* [Exercise details]: Once the images are removed, repeat all of the entries exactly.

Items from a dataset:
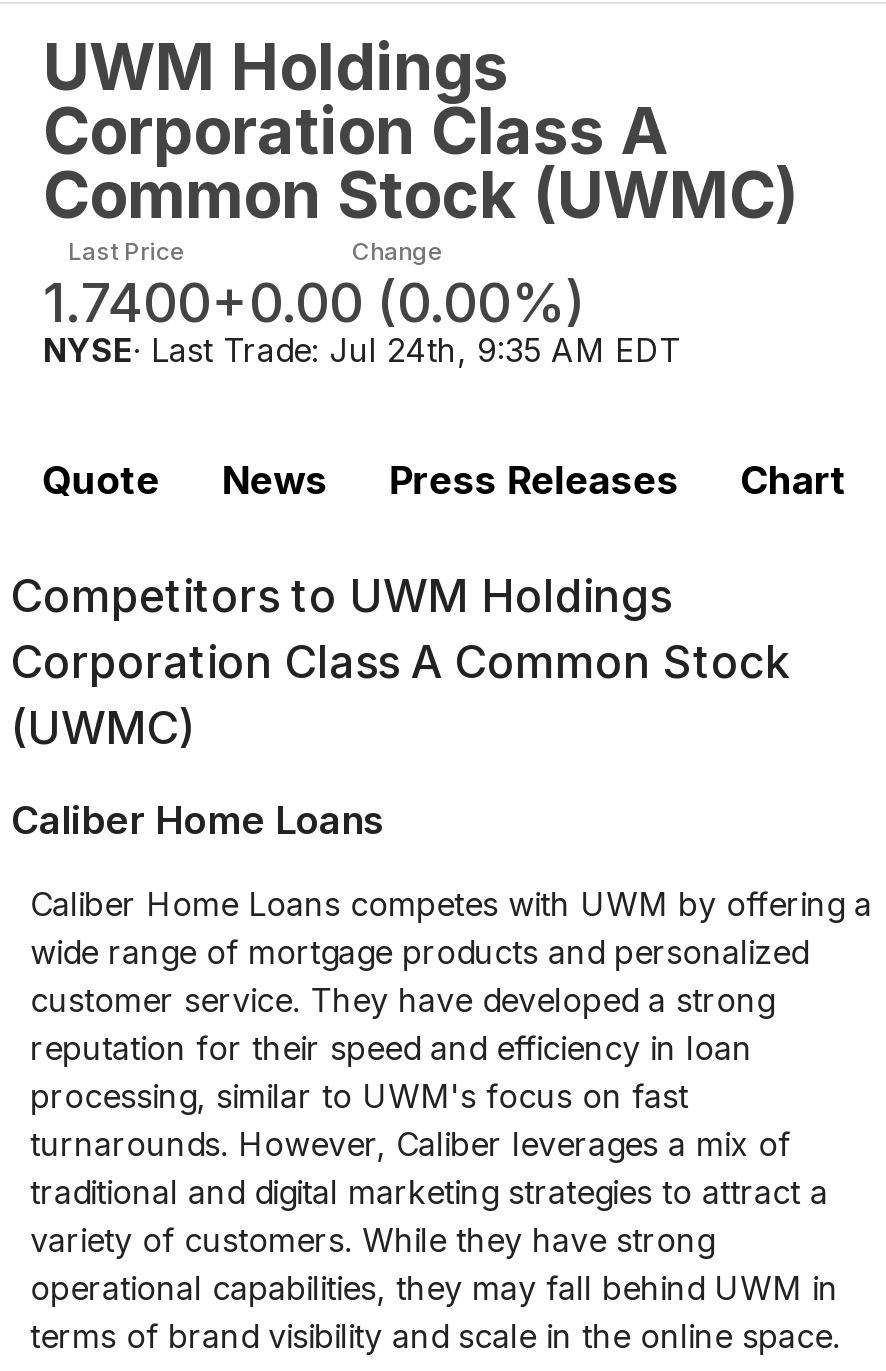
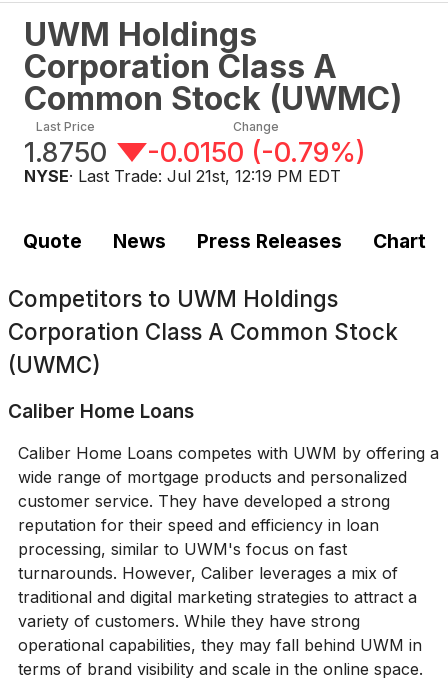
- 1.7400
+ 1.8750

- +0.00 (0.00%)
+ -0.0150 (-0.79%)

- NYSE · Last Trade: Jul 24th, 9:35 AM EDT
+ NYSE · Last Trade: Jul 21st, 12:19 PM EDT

* [Solved exercise]:
- 1.7400
+ 1.8750

- +0.00 (0.00%)
+ -0.0150 (-0.79%)

- NYSE · Last Trade: Jul 24th, 9:35 AM EDT
+ NYSE · Last Trade: Jul 21st, 12:19 PM EDT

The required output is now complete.